- Got
TEST_CASE("run", "[scanner_set]")
mostly working. - After it runs, the output directory looks like this:
(base) simsong@nimi be13_api % ls -l /var/folders/09/8v4pdnys627fqqh3vjbvsnq40000gn/T/ISmG9qlC/
total 4
-rw-r--r-- 1 simsong staff 0 Apr 23 21:20 alerts.txt
-rw-r--r-- 1 simsong staff 172 Apr 23 21:20 sha1_bufs.txt
-rw------- 1 simsong staff 0 Apr 23 21:20 sha1_bufs_Az??
(base) simsong@nimi be13_api % cat /var/folders/09/8v4pdnys627fqqh3vjbvsnq40000gn/T/ISmG9qlC/sha1_bufs.txt
# BANNER FILE NOT PROVIDED (-b option)
# BE13_API-Version: 1.0.0
# Feature-Recorder: sha1_bufs
# Feature-File-Version: 1.1
hello-0 d3486ae9136e7856bc42212385ea797094475802
- Histogram is created with the wrong filename
- Histogram file is empty
Current problems are the UTF-8 histograms that are extracted with regular expressions. Ideally we should do the regular expressions in Unicode, not in UTF-8
Another option is to do everything as UTF-32 regex and convert the UTF-32 to UTF-8 when rendering into the files.
Another option is to add an ICU dependency:
See also:
Oh, Boost has a unicode regular expressions too:
But make a decision. What we currently have is a mess.

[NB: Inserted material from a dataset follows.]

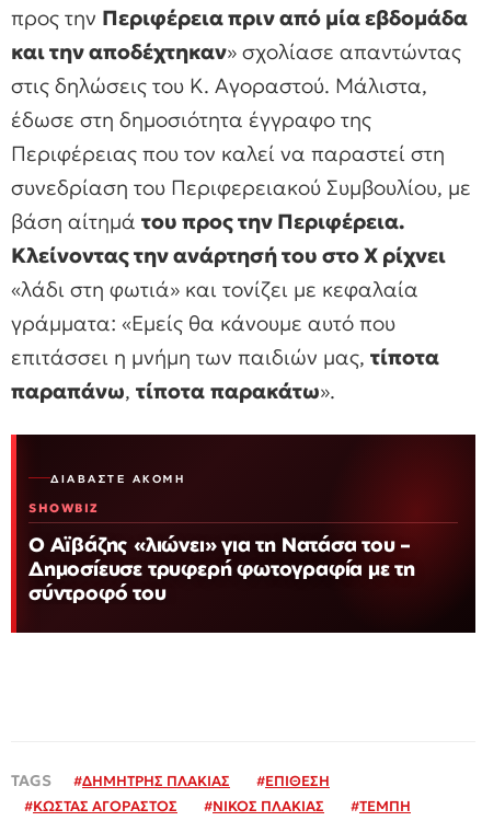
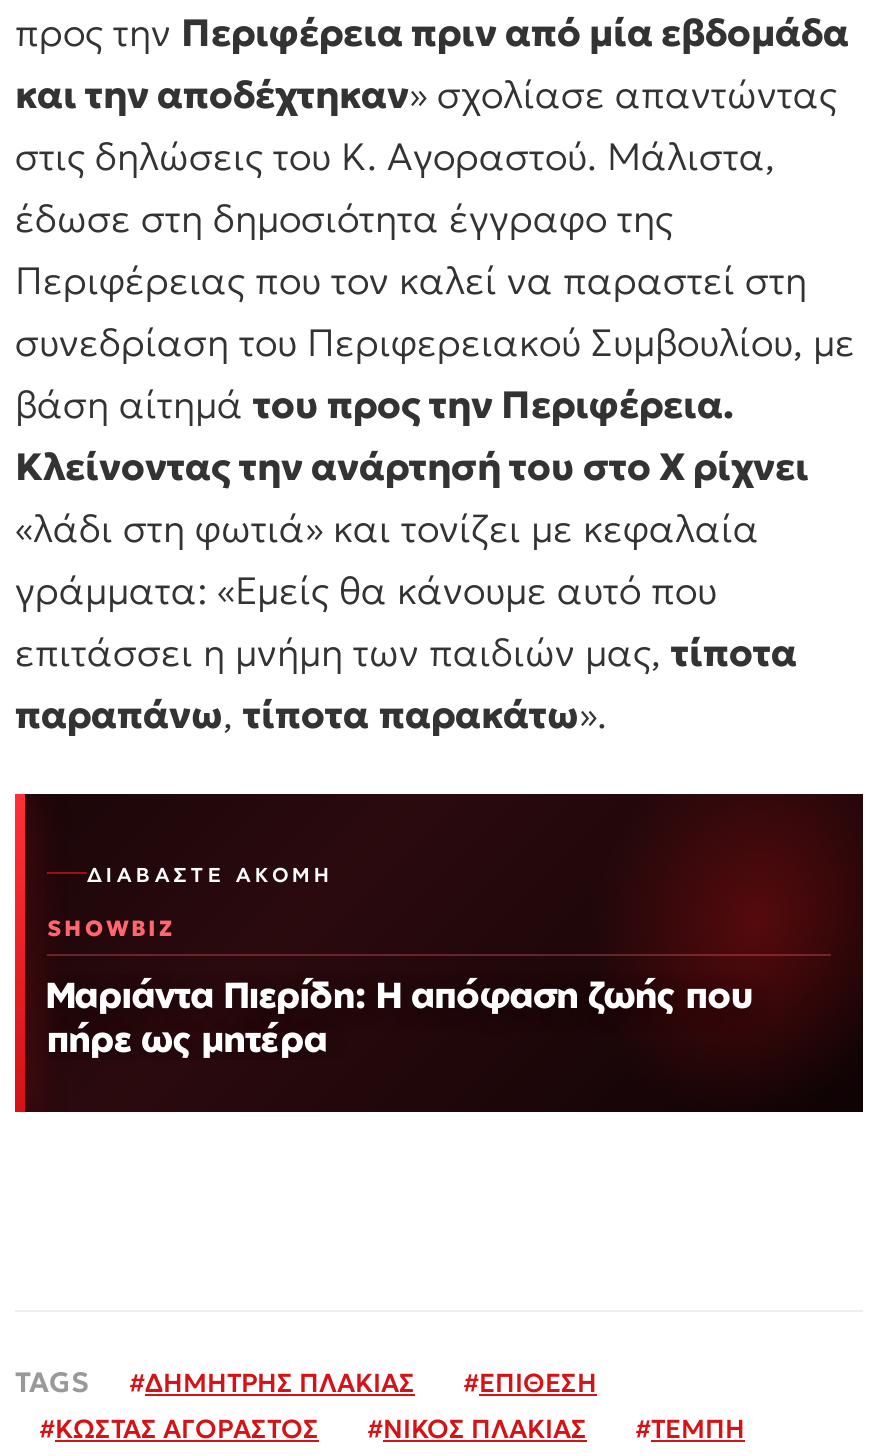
[28,532,415,604] Ο Αϊβάζης «λιώνει» για τη Νατάσα του – | Δημοσίευσε τρυφερή φωτογραφία με τη | σύντροφό του -> [47,972,753,1060] Μαριάντα Πιερίδη: Η απόφαση ζωής που | πήρε ως μητέρα

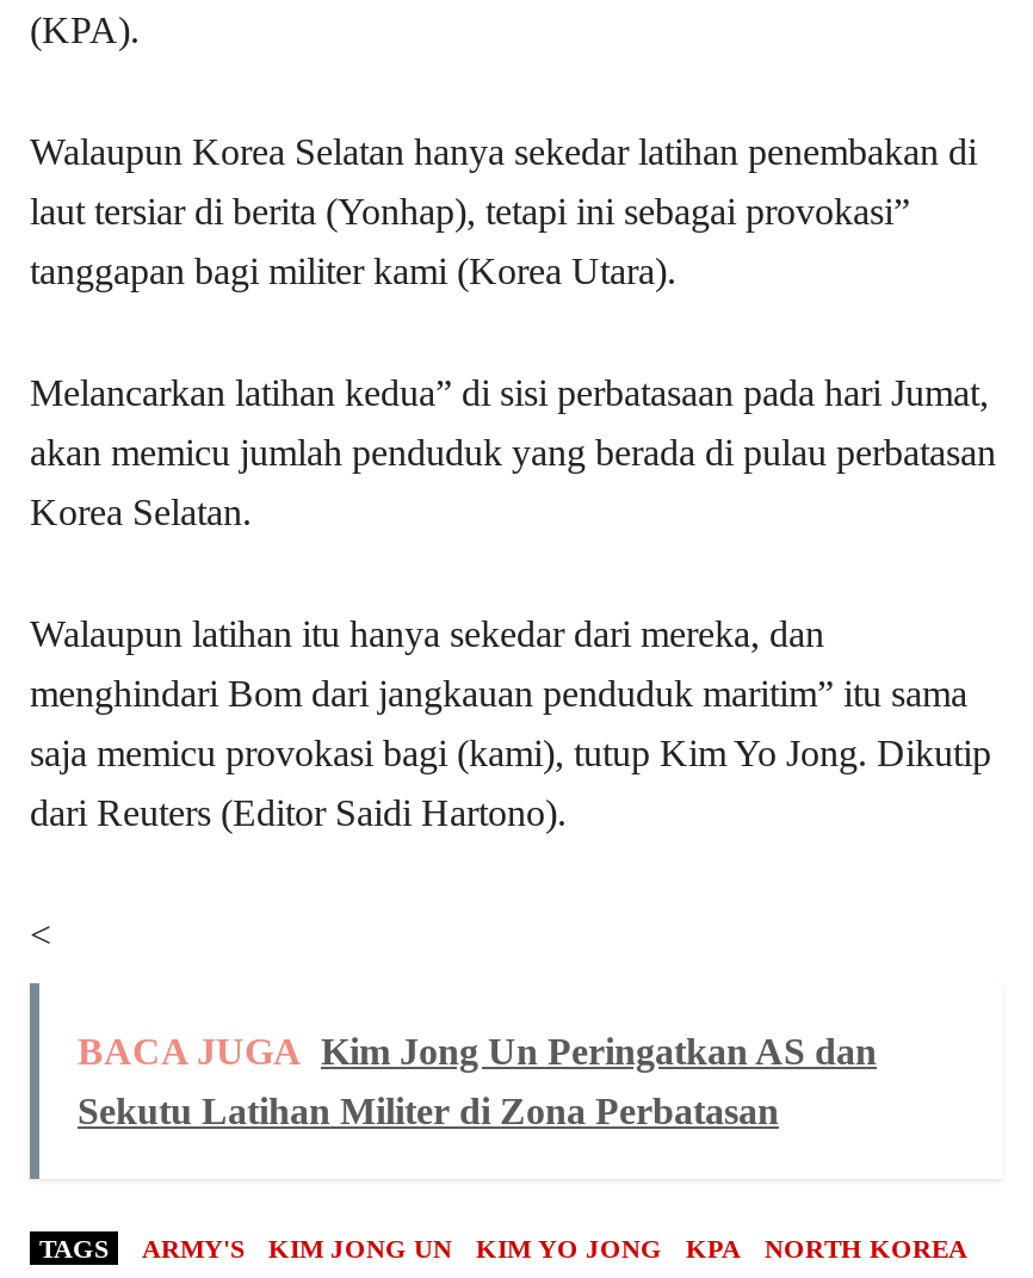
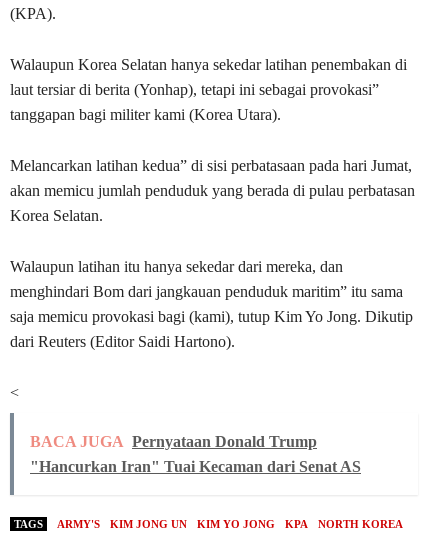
[78,1032,877,1073] BACA JUGA Kim Jong Un Peringatkan AS dan -> [30,432,317,450] BACA JUGA Pernyataan Donald Trump
[78,1092,779,1132] Sekutu Latihan Militer di Zona Perbatasan -> [30,458,361,474] "Hancurkan Iran" Tuai Kecaman dari Senat AS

Found an error in which a value from the stack was being passed by reference, the reference was being retained, and then it was going bad.

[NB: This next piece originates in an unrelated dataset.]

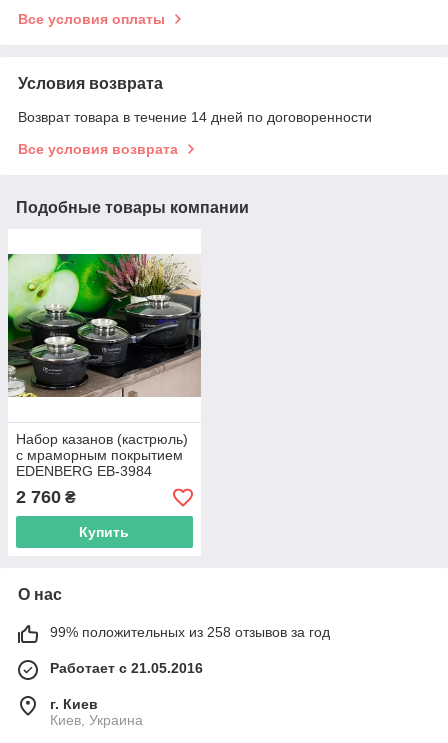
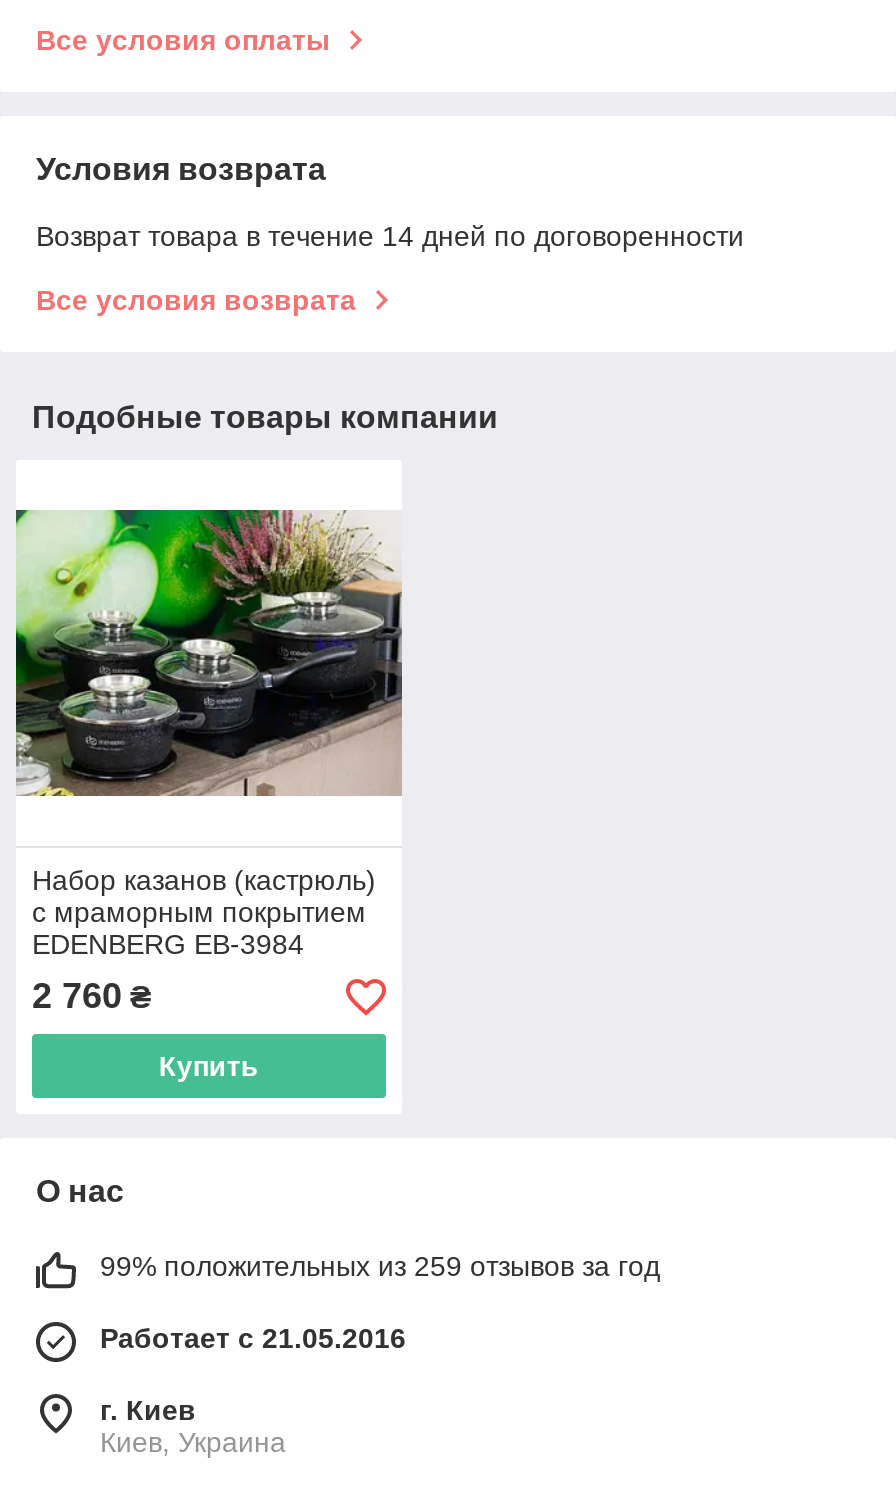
[50,624,330,640] 99% положительных из 258 отзывов за год -> [100,1250,660,1282] 99% положительных из 259 отзывов за год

- Review every pass by reference and change to pass by value when possible. Note that pass by value may be more efficient than pass by reference with modern compilers.
- Looks like the Atomic Unicode Histogram is using an ASCII/UTF-8 regular expression on a UTF32 value, which isn't working. Perhaps I'm wrong above, and all regular expressions should be done in UTF-8 and not UTF-32? EDIT: Decided not to do this.
- Perhaps move to SRELL as the regex package? http://www.akenotsuki.com/misc/srell/en/. EDIT: Decided not to do this.
All errors in histogram production seem to be fixed!
- Need to decide if the first BE2.0 program will be bulk_extractor of tcpflow. Since tcpflow works, let's with with bulk_extractor.
- move histograms out of feature_recorder and feature_recorder_set.
- Instead, histograms are made by the scanner set after the scanners have run, in the shutdown mode.
- The feature recorders just need a way of reading the contents.
- The feature_recorder can have any number of readers. It's just an open iostream.
- Make histogram in-memory and throw them out if you run out of memory, going into low-memory mode for the second pass.
- Merge of all outstanding histograms can be done single-threaded or multi-threaded.
- Get scanner commands moved from scanner_set to scanner_config.
- Implement processing of scanner commands to scanner set.
- Implement tests
-
sbuf_stream and sbuf_private should both be factored into sbuf.
-
FrequencyReportHistogram should use unique_ptr<> rather than actually the report elements on the vector.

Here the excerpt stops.